Funding solutions aren’t huge, Hughey said, but they’re not palatable. He compared them to the cost per resident of a bottle of water and a Starbucks coffee per week. Dovey stressed that investing for upgrades will be more cost-effective in the long run than paying for repairs as they occur. He also reiterated that funding for stormwater management, perhaps via a stormwater utility, would alleviate the burden that municipalities currently bear. Schmitt stressed the importance of moving to a pricing system that covered the full costs of all water infrastructure. He noted that doing this could double customers’ water bills over 20 years, perhaps requiring greater attention to financial assistance to low-income customers, as energy utilities have long provided.
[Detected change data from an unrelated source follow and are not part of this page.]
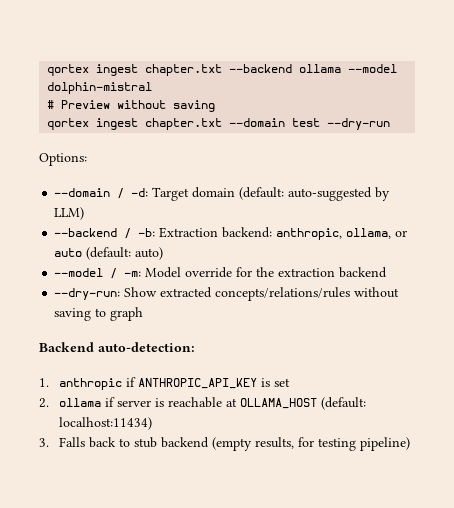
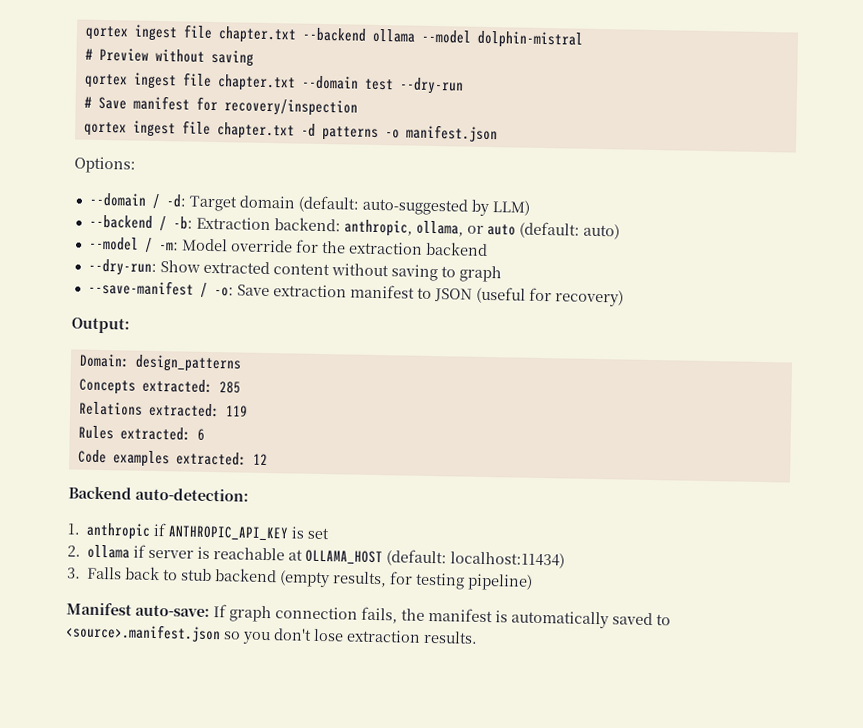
- qortex ingest chapter.txt --backend ollama --model dolphin-mistral
+ qortex ingest file chapter.txt --backend ollama --model dolphin-mistral
- qortex ingest chapter.txt --domain test --dry-run
+ qortex ingest file chapter.txt --domain test --dry-run
+ # Save manifest for recovery/inspection
+ qortex ingest file chapter.txt -d patterns -o manifest.json
- --dry-run: Show extracted concepts/relations/rules without saving to graph
+ --dry-run: Show extracted content without saving to graph
+ --save-manifest / -o: Save extraction manifest to JSON (useful for recovery)
+ Output:
+ Domain: design_patterns
+ Concepts extracted: 285
+ Relations extracted: 119
+ Rules extracted: 6
+ Code examples extracted: 12
+ Manifest auto-save: If graph connection fails, the manifest is automatically saved to <source>.manifest.json so you don't lose extraction results.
Schmitt referred to a report put out by the American Society of Civil Engineers citing the economic cost of not making these investments. He stressed that not acting would certainly make New Jersey economically less competitive with other regions that are making investments in infrastructure upgrades. As Hughey said, “A state that does not reinvest in itself is not going to be successful 20 years from now.”
In closing, all the panelists stressed that Superstorm Sandy provided the ideal opportunity to take unprecedented action to upgrade our critical water infrastructure assets, that not doing so would put the state at an economic disadvantage, and that what is needed is political will.
 Nationally, ASCE estimates that not upgrading all infrastructure (not just water) could cost the United States $3.1 trillion in lost GDP; a $3,100 drop per year in household disposable income; 3.5 million job losses; and a $2.4 trillion drop in consumer spending.